Input data Block Start

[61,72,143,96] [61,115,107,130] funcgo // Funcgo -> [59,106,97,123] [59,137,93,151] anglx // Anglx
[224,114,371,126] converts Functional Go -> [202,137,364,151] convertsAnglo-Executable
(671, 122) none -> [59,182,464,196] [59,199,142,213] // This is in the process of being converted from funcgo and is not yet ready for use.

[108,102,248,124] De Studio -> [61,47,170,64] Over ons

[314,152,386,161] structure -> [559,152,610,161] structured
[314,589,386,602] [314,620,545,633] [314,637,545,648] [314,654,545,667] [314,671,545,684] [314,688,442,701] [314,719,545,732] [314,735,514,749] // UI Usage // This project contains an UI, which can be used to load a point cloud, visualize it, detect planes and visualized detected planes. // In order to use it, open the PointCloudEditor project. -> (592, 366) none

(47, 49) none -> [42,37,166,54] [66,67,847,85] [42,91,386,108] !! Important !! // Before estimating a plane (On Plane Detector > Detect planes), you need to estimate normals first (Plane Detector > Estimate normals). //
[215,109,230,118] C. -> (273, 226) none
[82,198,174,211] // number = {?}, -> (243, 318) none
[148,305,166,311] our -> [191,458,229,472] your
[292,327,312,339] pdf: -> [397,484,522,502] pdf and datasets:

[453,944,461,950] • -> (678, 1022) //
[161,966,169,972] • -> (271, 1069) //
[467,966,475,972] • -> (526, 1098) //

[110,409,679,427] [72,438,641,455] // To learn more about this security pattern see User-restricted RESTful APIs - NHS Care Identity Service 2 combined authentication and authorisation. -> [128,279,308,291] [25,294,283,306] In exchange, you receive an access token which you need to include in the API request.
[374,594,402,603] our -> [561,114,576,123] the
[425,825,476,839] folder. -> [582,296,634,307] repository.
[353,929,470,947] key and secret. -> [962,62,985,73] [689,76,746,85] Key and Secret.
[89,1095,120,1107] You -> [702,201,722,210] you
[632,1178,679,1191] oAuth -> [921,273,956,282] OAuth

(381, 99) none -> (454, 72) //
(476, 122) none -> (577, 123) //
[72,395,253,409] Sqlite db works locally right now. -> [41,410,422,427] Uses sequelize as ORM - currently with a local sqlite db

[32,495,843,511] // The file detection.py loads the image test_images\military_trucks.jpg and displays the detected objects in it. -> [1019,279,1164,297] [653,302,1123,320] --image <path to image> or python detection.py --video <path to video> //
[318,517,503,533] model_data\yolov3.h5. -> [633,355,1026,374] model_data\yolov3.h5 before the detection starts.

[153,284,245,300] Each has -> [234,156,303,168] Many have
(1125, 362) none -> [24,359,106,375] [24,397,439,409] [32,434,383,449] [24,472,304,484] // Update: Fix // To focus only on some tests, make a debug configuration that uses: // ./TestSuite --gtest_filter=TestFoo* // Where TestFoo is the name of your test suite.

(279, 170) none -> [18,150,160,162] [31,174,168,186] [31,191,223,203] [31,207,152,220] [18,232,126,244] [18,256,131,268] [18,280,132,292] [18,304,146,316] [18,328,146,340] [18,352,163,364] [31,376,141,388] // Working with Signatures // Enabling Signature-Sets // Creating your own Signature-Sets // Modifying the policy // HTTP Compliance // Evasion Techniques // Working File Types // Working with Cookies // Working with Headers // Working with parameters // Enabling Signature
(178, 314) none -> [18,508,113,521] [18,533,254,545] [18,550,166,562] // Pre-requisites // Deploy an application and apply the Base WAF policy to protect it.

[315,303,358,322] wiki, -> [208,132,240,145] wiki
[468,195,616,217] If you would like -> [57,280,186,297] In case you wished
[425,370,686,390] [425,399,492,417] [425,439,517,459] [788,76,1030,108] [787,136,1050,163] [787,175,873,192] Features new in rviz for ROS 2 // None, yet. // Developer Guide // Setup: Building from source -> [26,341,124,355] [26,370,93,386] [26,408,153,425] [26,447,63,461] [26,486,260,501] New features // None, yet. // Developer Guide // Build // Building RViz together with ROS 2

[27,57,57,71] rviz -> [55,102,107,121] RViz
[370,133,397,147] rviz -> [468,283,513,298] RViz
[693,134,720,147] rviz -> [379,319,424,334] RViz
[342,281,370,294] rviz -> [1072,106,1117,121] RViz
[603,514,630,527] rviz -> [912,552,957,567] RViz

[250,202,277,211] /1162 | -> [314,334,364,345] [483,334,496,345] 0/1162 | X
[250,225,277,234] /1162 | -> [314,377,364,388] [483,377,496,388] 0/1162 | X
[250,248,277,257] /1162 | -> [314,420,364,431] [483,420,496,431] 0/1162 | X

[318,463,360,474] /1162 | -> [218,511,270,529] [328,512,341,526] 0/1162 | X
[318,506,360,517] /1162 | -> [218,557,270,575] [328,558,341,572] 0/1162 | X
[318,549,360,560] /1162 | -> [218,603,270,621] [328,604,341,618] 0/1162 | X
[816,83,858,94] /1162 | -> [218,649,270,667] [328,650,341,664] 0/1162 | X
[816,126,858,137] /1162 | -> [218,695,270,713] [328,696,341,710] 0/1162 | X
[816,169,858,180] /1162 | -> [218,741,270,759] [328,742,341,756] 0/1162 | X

Input data Block End

What is asked for is an exact copy of the lines above from the one containing "[318,463,360,474] /1162 |" through the one containing "[816,83,858,94] /1162 |", and only those.

• _Your solution_
[318,463,360,474] /1162 | -> [218,511,270,529] [328,512,341,526] 0/1162 | X
[318,506,360,517] /1162 | -> [218,557,270,575] [328,558,341,572] 0/1162 | X
[318,549,360,560] /1162 | -> [218,603,270,621] [328,604,341,618] 0/1162 | X
[816,83,858,94] /1162 | -> [218,649,270,667] [328,650,341,664] 0/1162 | X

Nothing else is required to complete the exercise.